Ce numéro paraît avec beaucoup de retard par rapport au calendrier initial. L’Institut de stratégie comparée a connu des moments difficiles du fait du manque de moyens et de la parution des Théories stratégiques de l’amiral Castex : la publication de cet opus magnum a absorbé toutes nos énergies pendant plusieurs mois. La conséquence en est un retard inadmissible de ce numéro qui ne correspond pas au projet beaucoup plus ambitieux que nous avions envisagé avec le général Bru.

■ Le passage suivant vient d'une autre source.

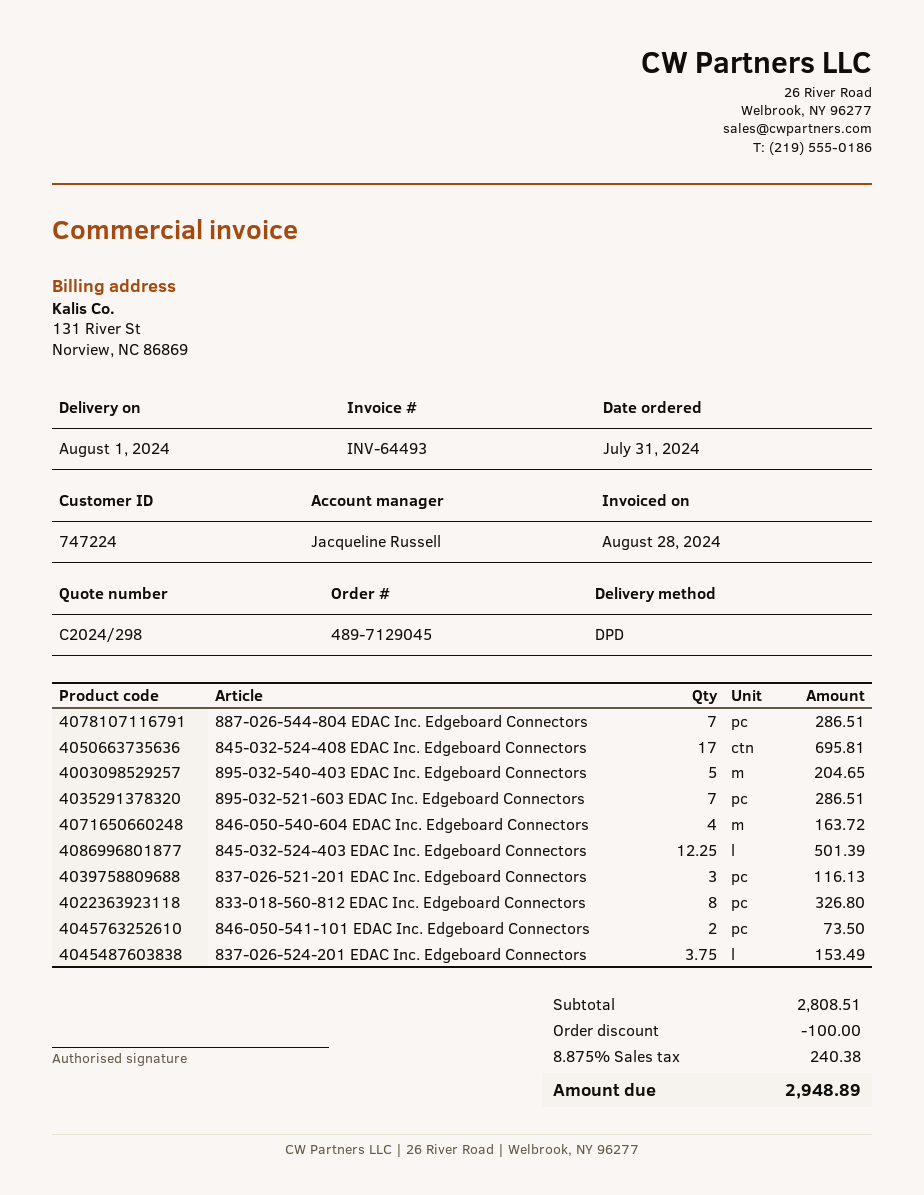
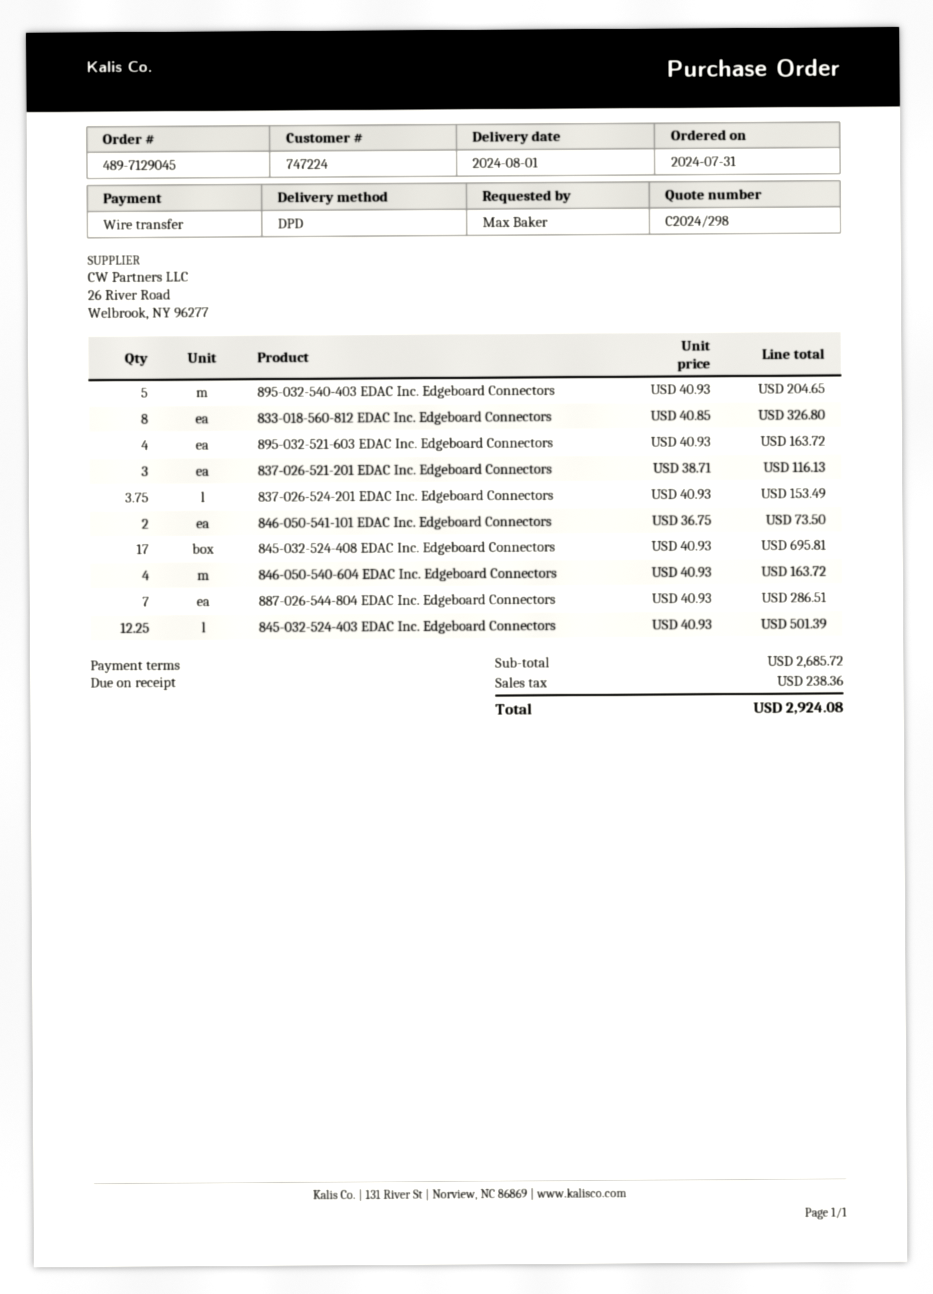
895-032-521-603 EDAC Inc. Edgeboard Connectors: 7 for 286.51 -> 4 for 163.72
subtotal: 2808.51 -> 2685.72
discount: 100.00 -> none
tax: 240.38 -> 238.36
total: 2948.89 -> 2924.08

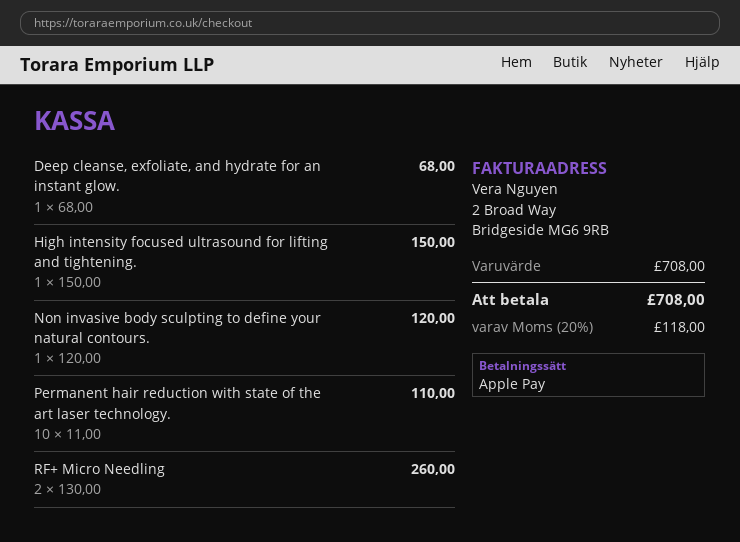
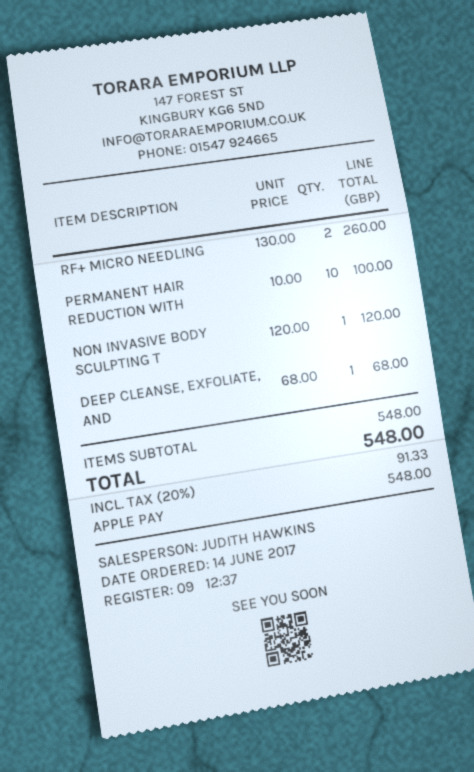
High intensity focused ultrasound for lifting and tightening.: 1 x 150.00 = 150.00 -> none
Permanent hair reduction with state of the art laser technology.: 10 x 11.00 = 110.00 -> 10 x 10.00 = 100.00
subtotal: 708.00 -> 548.00
tax: 20% = 118.00 -> 20% = 91.33
total: 708.00 -> 548.00

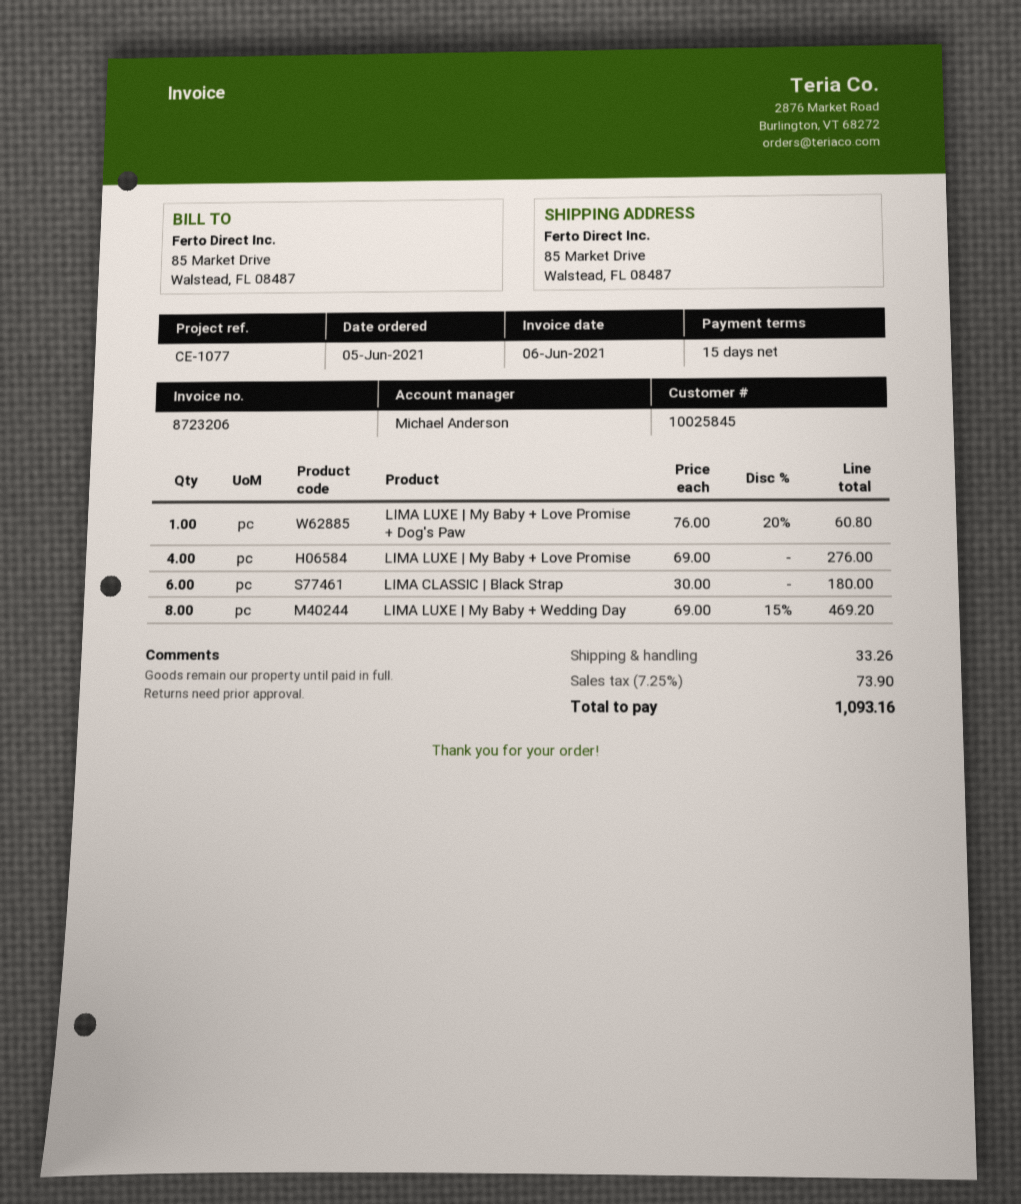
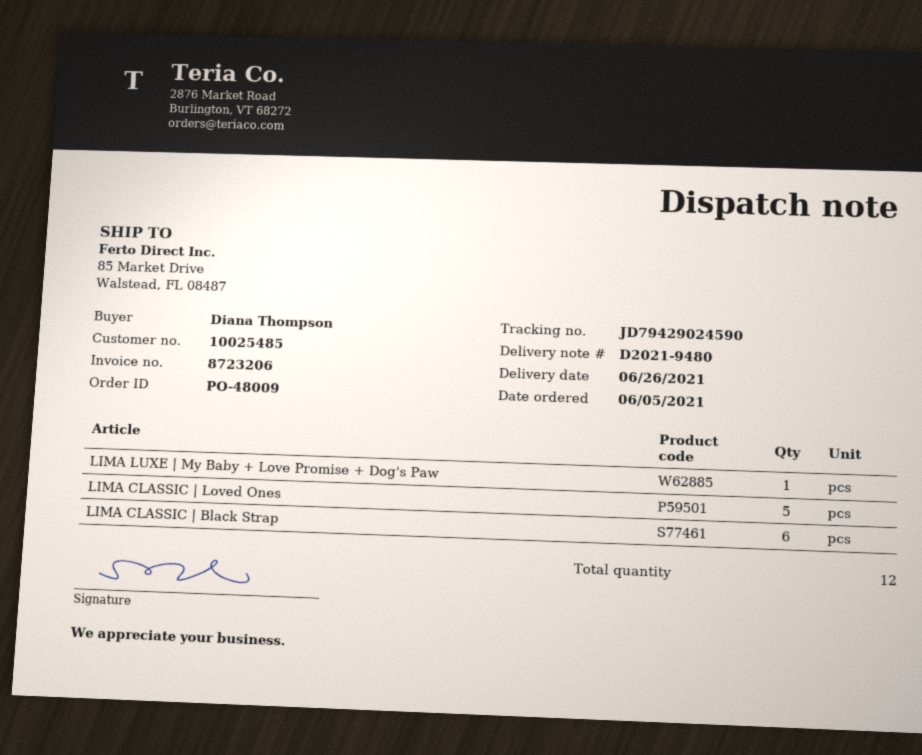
customer number: 10025845 -> 10025485
LIMA LUXE | My Baby + Love Promise: 4 -> none
LIMA LUXE | My Baby + Wedding Day: 8 -> none
LIMA CLASSIC | Loved Ones: none -> 5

Il faut ajouter que, de manière paradoxale, l’annonce d’une réforme de fond a plutôt eu tendance à paralyser le débat. On ne peut manquer d'être surpris par la rareté des analyses relatives au nouveau modèle d’armée qui va résulter de l’abandon de la conscription. La volonté de préserver le consensus qui avait fini par s’établir autour de la doctrine héritée du général De Gaulle a abouti à un conformisme, à une passivité dont on ne se défait pas en quelques mois. Pourtant, les questions se bousculent, dans tous les domaines. Si la décision a été prise, il reste à la mettre en œuvre et ce ne sera pas facile. Il s’agit là d’un chantier stratégique impressionnant, seulement comparable à l’effort qui a présidé à la constitution de la force de frappe et de la doctrine française de défense dans les années 60. Mais cette rupture se déroule dans un climat économique beaucoup moins favorable et les difficultés en seront accrues d’autant. Ce n’est pas un motif de renoncement et il faut être singulièrement ignorant des leçons de l’histoire pour en tirer la conclusion que l’exception française est désormais révolue. Ce doit être, au contraire, une incitation à poser le plus clairement possible les données du problème afin que le nouveau modèle qui va se mettre en place réalise une adéquation entre les ambitions affichées et les moyens disponibles.

Il n’est pas sans signification symbolique que le président de la République ait procédé, en même temps, à un "toilettage" des responsabilités en matière nucléaire : le décret du 14 janvier 1964, qui ne concernait que les forces aériennes stratégiques, est remplacé par le décret du 12 juin 1996 qui couvre l’ensemble des forces nucléaires, mettant fin à un vide juridique étonnant à propos de la force océanique stratégique.

Pris peu après l’annonce de la fin de la conscription, ce texte est passé à peu près inaperçu. Un tel oubli témoigne moins du déclin du nucléaire que de la pauvreté de l’analyse de défense.

Un prochain numéro de Stratégique abordera les problèmes doctrinaux. Celui-ci ne constitue qu’une première approche de l’héritage et des problèmes matériels auxquels les armées françaises se trouvent aujourd’hui confrontées.